*Requirement*
Taking the entries below, transcribe only the lines starting with the one with "background: #0369a1 ->" and going on through the one with "font-weight: none ->", exactly as written, without the pictures.

*Records for processing*
=== Begin Enclosure ===
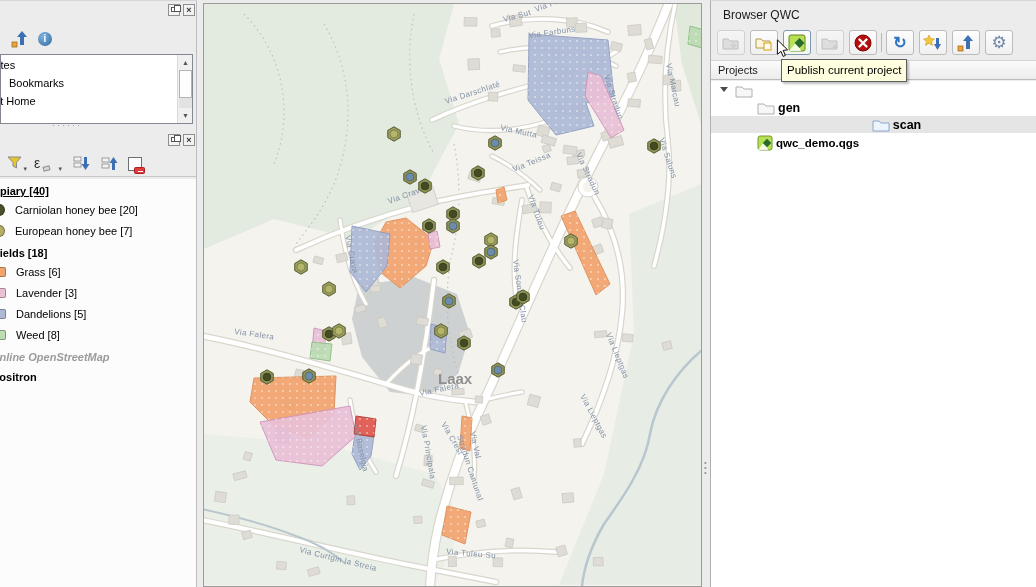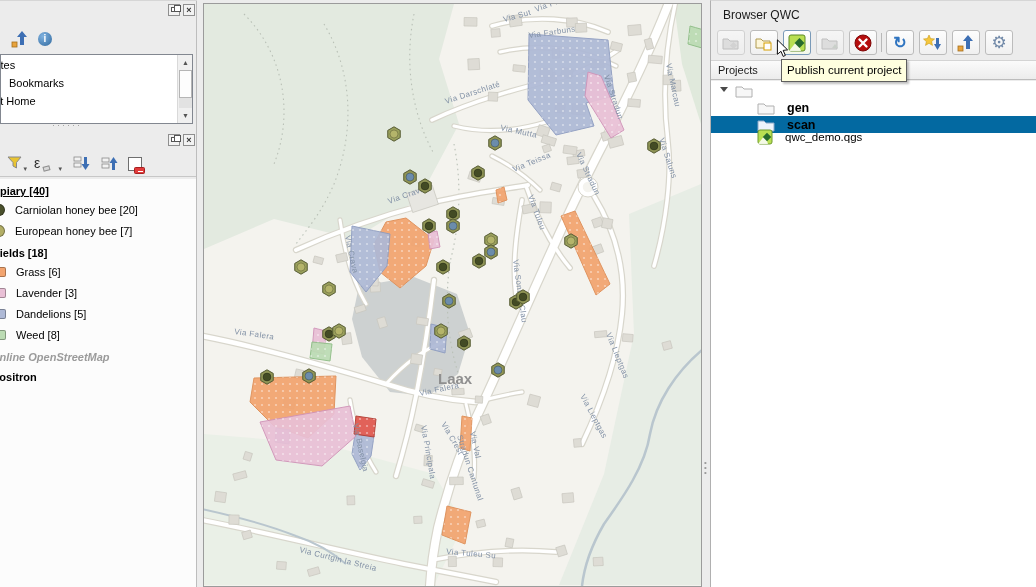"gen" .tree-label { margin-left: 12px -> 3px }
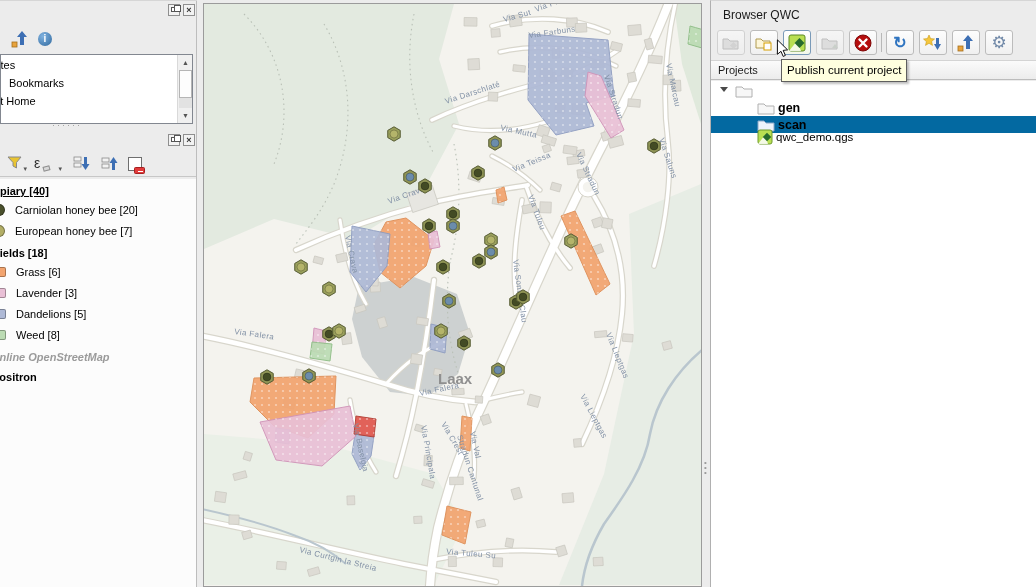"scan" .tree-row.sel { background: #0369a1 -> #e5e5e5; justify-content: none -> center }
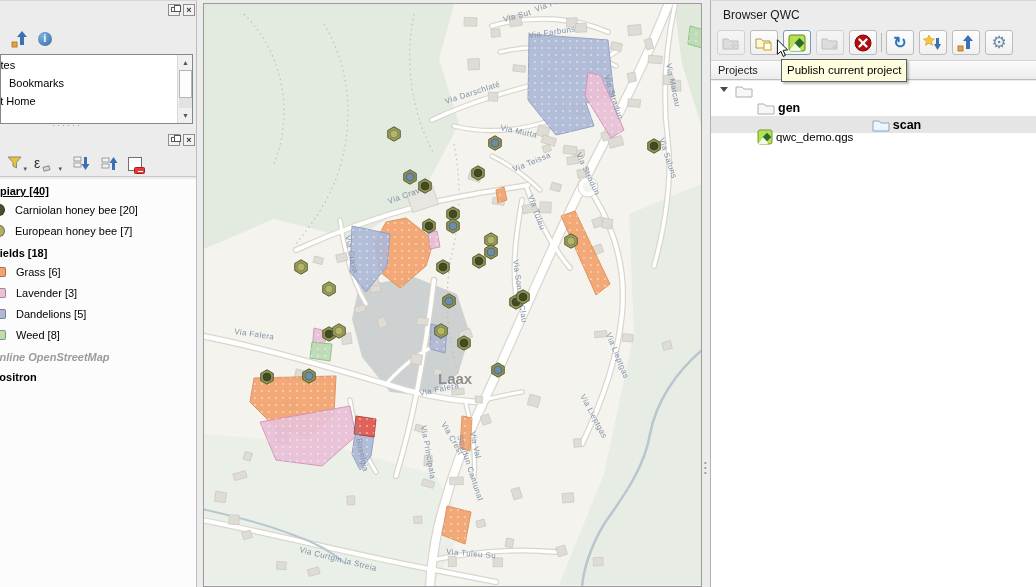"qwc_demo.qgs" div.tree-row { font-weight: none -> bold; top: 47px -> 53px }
=== End Enclosure ===
=== Begin Enclosure ===
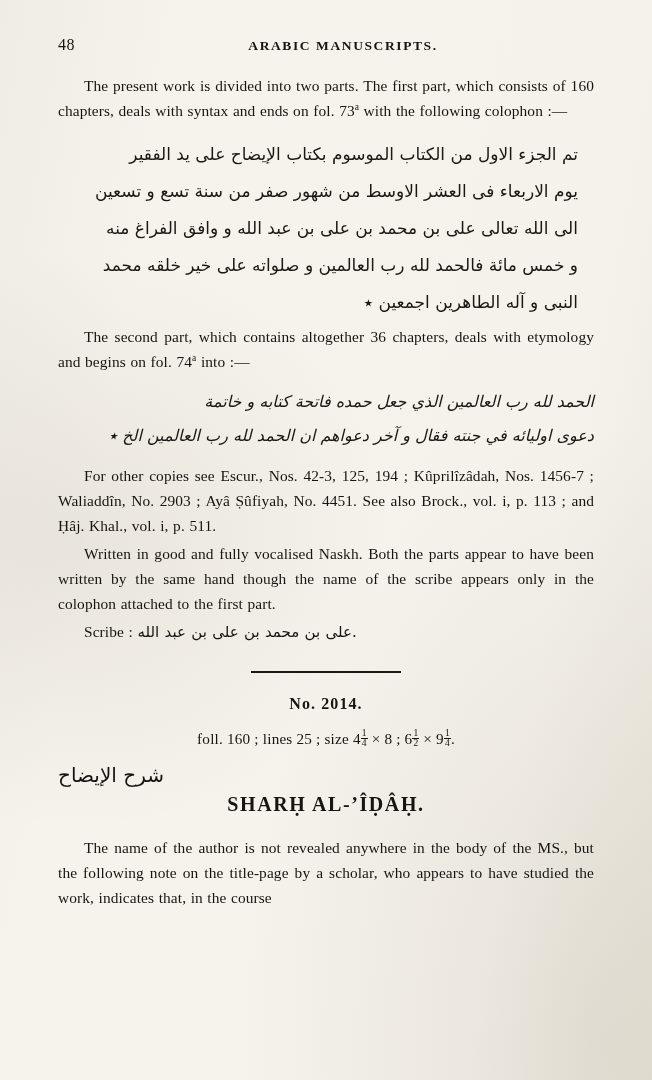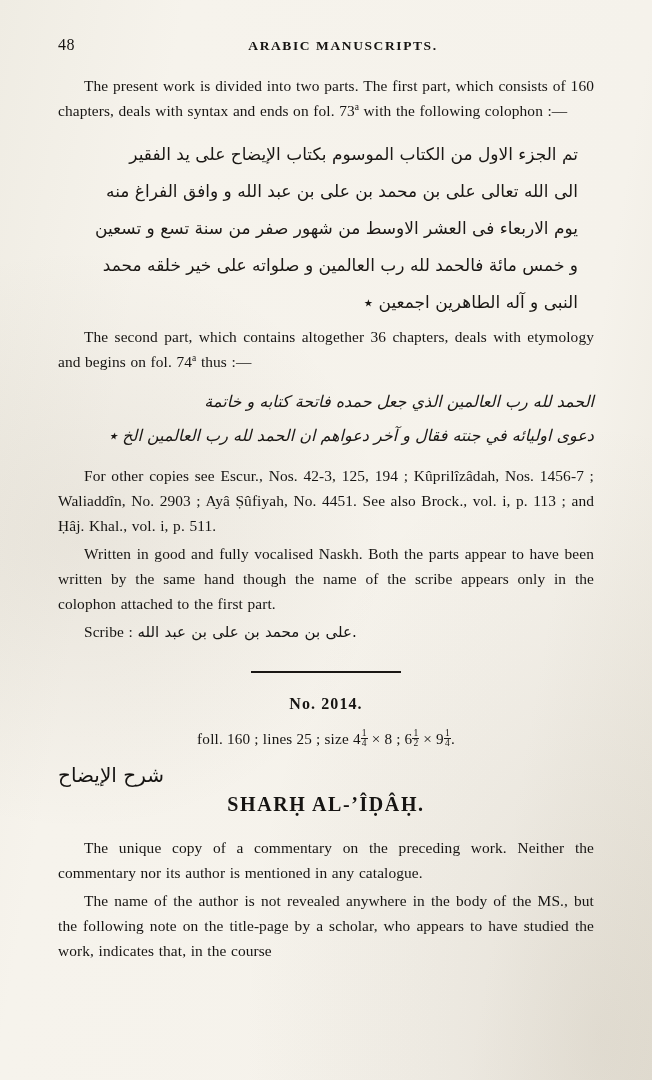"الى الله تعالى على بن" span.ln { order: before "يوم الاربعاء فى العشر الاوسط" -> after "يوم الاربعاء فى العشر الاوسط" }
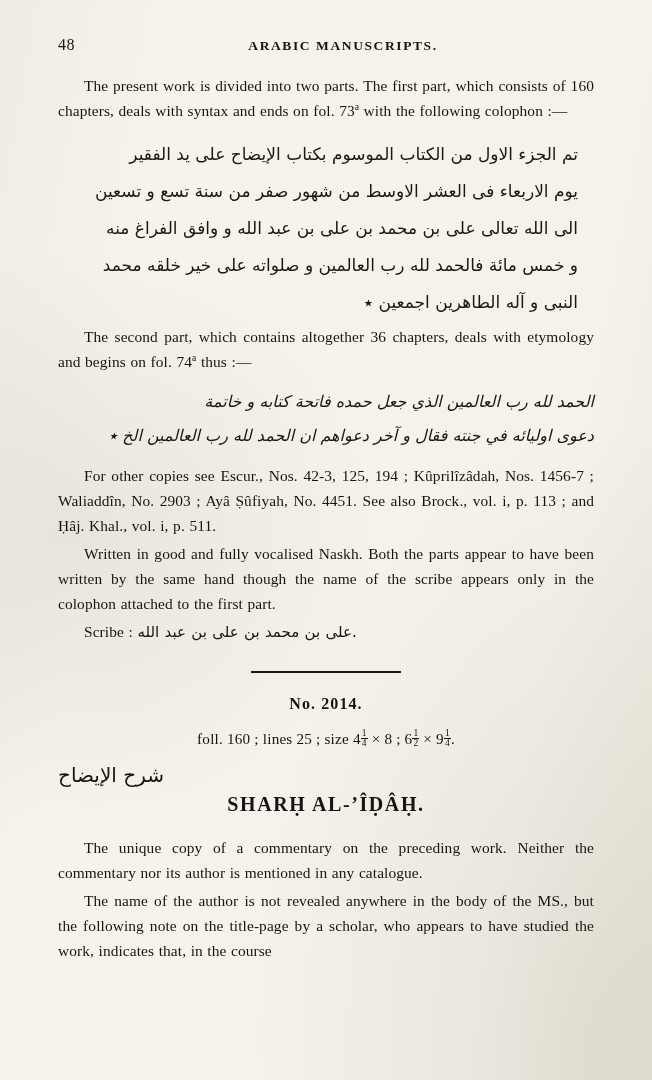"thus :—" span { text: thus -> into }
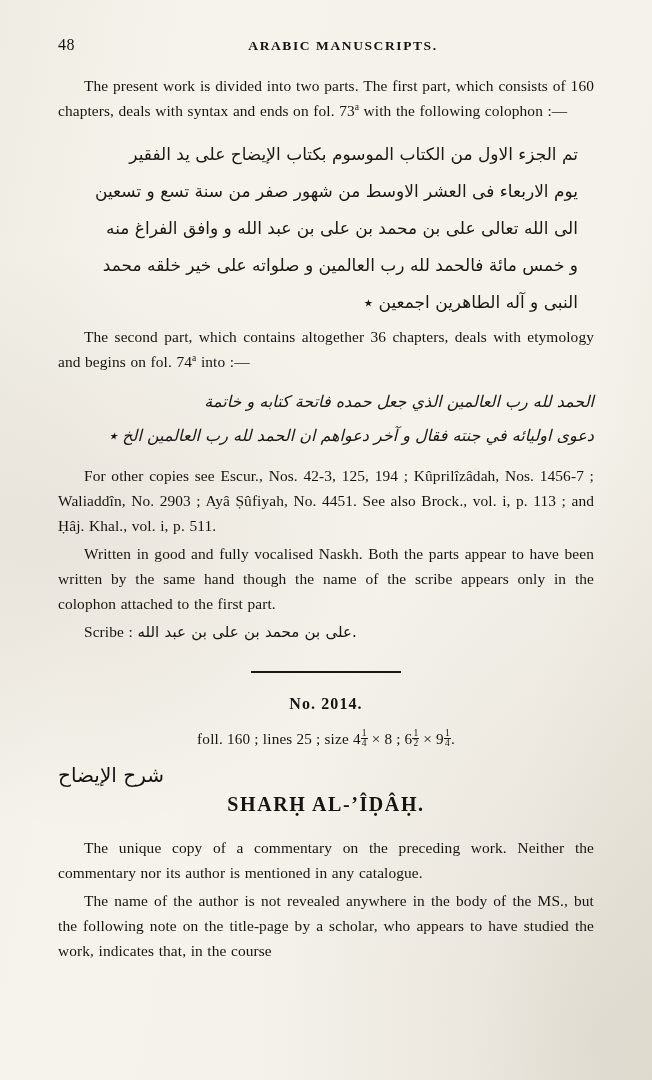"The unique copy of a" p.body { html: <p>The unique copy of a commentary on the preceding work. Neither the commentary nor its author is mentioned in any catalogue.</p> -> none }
=== End Enclosure ===
*Task solution*
"scan" .tree-row.sel { background: #0369a1 -> #e5e5e5; justify-content: none -> center }
"qwc_demo.qgs" div.tree-row { font-weight: none -> bold; top: 47px -> 53px }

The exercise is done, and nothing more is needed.